START Material provided

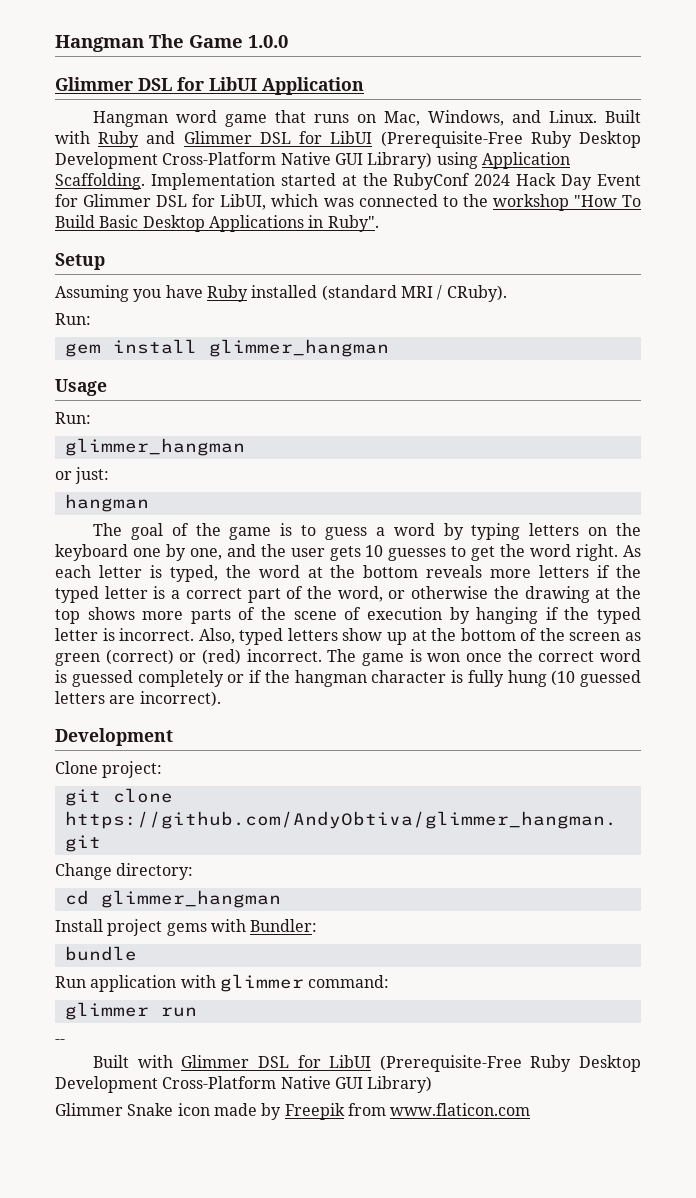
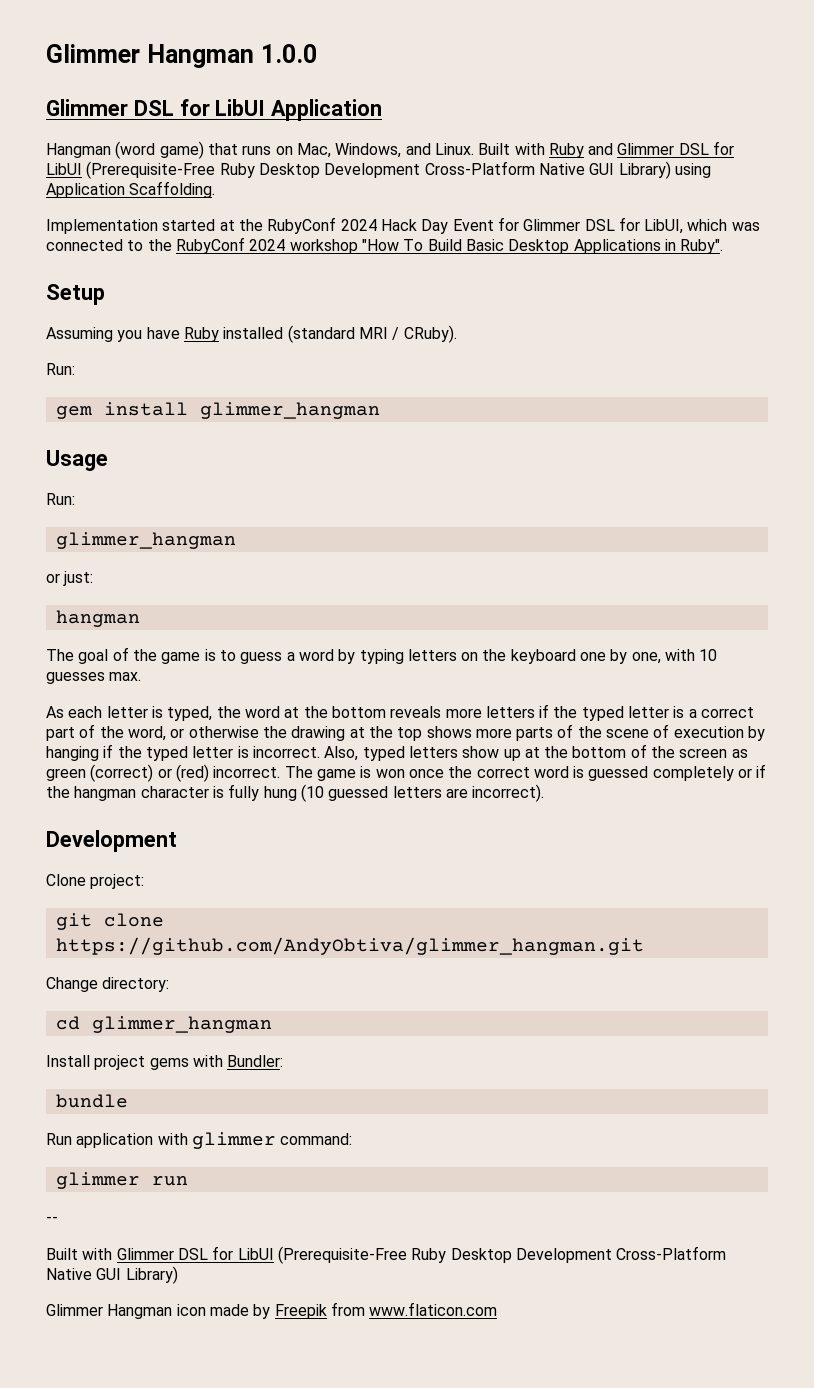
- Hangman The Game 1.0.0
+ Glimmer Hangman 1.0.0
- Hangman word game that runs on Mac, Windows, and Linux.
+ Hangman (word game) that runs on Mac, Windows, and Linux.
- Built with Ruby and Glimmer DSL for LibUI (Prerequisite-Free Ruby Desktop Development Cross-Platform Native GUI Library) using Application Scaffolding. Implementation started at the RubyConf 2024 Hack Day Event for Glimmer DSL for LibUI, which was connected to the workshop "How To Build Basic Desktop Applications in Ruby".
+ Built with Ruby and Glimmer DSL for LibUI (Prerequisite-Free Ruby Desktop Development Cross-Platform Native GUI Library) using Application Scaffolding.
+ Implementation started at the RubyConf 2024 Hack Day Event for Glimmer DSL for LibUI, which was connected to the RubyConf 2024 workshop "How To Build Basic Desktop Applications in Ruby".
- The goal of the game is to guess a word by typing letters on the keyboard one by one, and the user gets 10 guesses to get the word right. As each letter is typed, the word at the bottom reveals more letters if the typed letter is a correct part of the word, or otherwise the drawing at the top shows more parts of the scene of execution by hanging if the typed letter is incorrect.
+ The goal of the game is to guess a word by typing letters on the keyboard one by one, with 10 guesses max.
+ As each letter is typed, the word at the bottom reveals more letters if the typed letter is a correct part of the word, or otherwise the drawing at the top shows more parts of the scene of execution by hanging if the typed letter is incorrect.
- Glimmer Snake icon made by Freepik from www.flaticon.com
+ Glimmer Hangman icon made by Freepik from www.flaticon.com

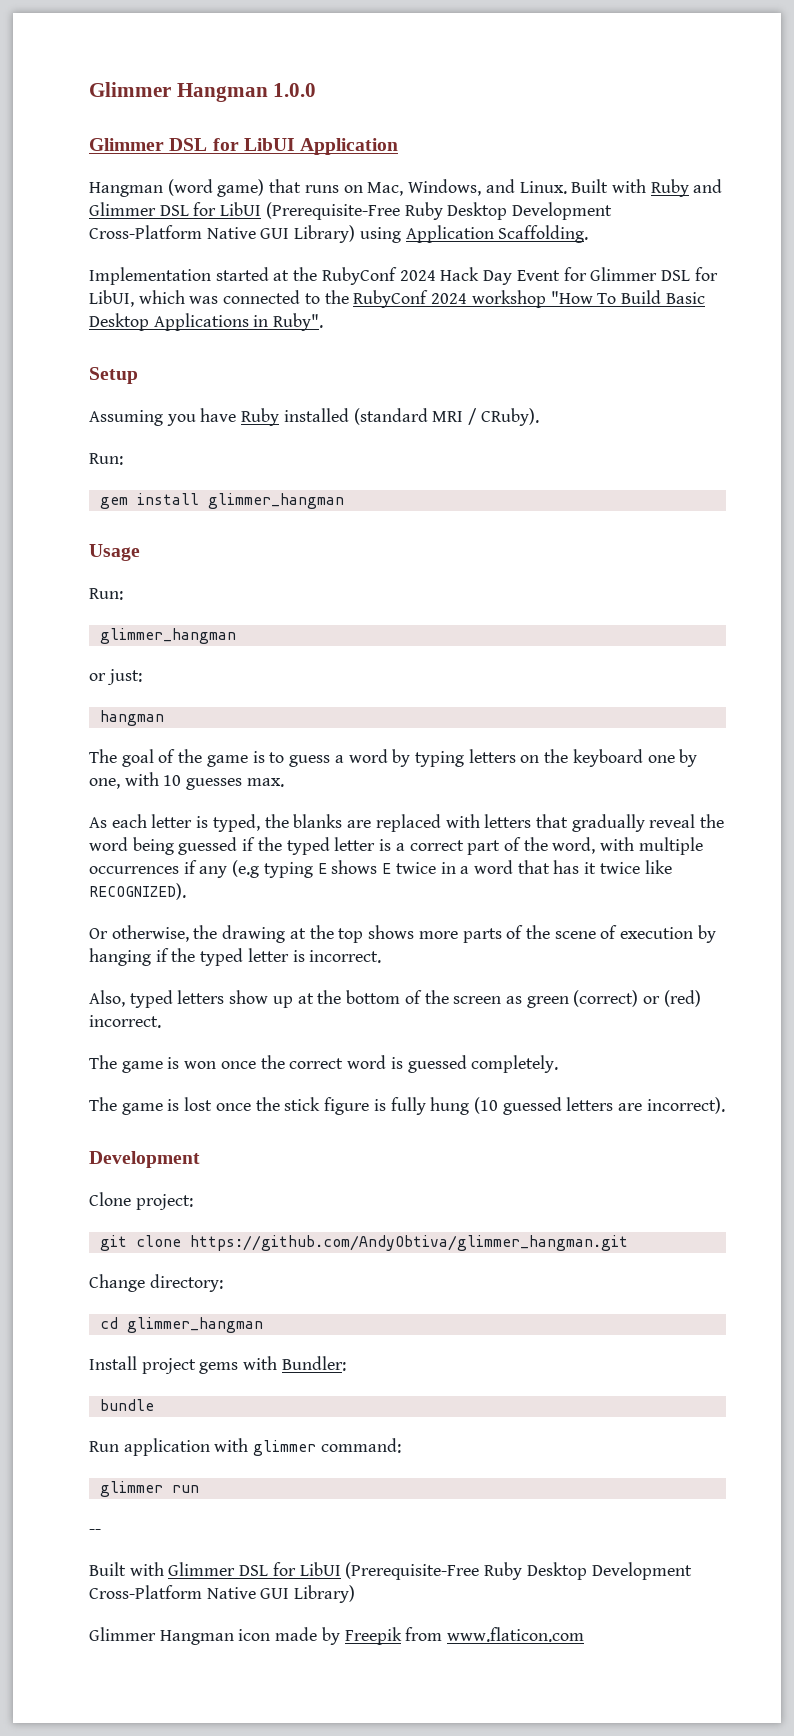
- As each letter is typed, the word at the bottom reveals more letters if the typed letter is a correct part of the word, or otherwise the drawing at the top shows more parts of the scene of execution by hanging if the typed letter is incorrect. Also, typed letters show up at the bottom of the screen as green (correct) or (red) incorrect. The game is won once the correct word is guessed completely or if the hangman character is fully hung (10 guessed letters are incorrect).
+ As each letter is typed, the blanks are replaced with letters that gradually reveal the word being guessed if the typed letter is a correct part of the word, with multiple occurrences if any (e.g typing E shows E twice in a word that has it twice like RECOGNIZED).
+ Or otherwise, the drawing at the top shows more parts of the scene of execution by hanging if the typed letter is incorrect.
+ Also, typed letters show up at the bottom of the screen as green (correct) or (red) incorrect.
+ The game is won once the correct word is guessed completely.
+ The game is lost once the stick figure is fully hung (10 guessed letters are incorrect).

END Material provided
START Material provided

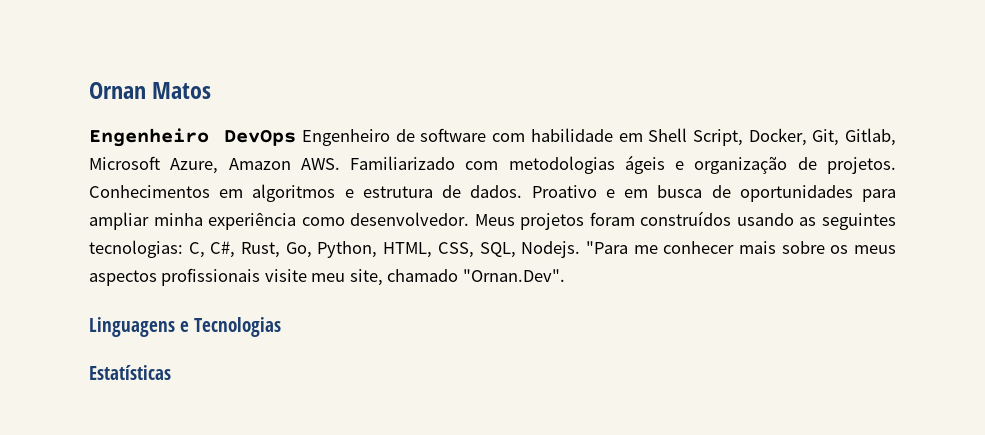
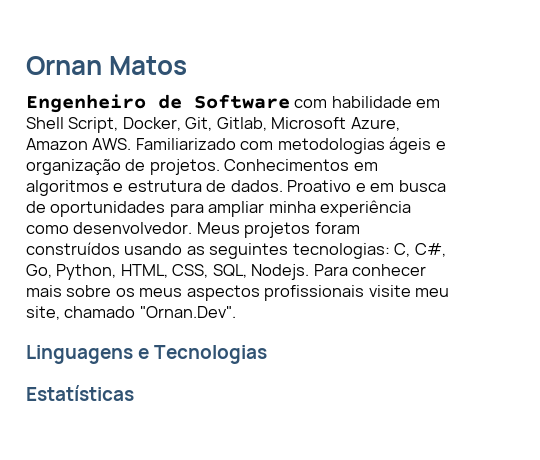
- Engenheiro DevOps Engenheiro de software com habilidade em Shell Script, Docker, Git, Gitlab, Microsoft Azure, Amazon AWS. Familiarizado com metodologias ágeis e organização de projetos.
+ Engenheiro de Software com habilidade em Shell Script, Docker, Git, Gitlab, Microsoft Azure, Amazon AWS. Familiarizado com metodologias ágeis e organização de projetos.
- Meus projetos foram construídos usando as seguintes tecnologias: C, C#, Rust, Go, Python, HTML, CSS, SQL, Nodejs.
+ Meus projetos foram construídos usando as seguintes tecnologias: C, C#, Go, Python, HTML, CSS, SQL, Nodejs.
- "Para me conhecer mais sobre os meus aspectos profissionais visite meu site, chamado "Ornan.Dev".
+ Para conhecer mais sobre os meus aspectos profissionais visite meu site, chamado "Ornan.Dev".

END Material provided

| What is required |
Your answer should consist only of the lines above between the line holding "- Hangman The Game 1.0.0" and the line holding "- The goal of", inclusive, each transcribed exactly.

| Worked solution |
- Hangman The Game 1.0.0
+ Glimmer Hangman 1.0.0
- Hangman word game that runs on Mac, Windows, and Linux.
+ Hangman (word game) that runs on Mac, Windows, and Linux.
- Built with Ruby and Glimmer DSL for LibUI (Prerequisite-Free Ruby Desktop Development Cross-Platform Native GUI Library) using Application Scaffolding. Implementation started at the RubyConf 2024 Hack Day Event for Glimmer DSL for LibUI, which was connected to the workshop "How To Build Basic Desktop Applications in Ruby".
+ Built with Ruby and Glimmer DSL for LibUI (Prerequisite-Free Ruby Desktop Development Cross-Platform Native GUI Library) using Application Scaffolding.
+ Implementation started at the RubyConf 2024 Hack Day Event for Glimmer DSL for LibUI, which was connected to the RubyConf 2024 workshop "How To Build Basic Desktop Applications in Ruby".
- The goal of the game is to guess a word by typing letters on the keyboard one by one, and the user gets 10 guesses to get the word right. As each letter is typed, the word at the bottom reveals more letters if the typed letter is a correct part of the word, or otherwise the drawing at the top shows more parts of the scene of execution by hanging if the typed letter is incorrect.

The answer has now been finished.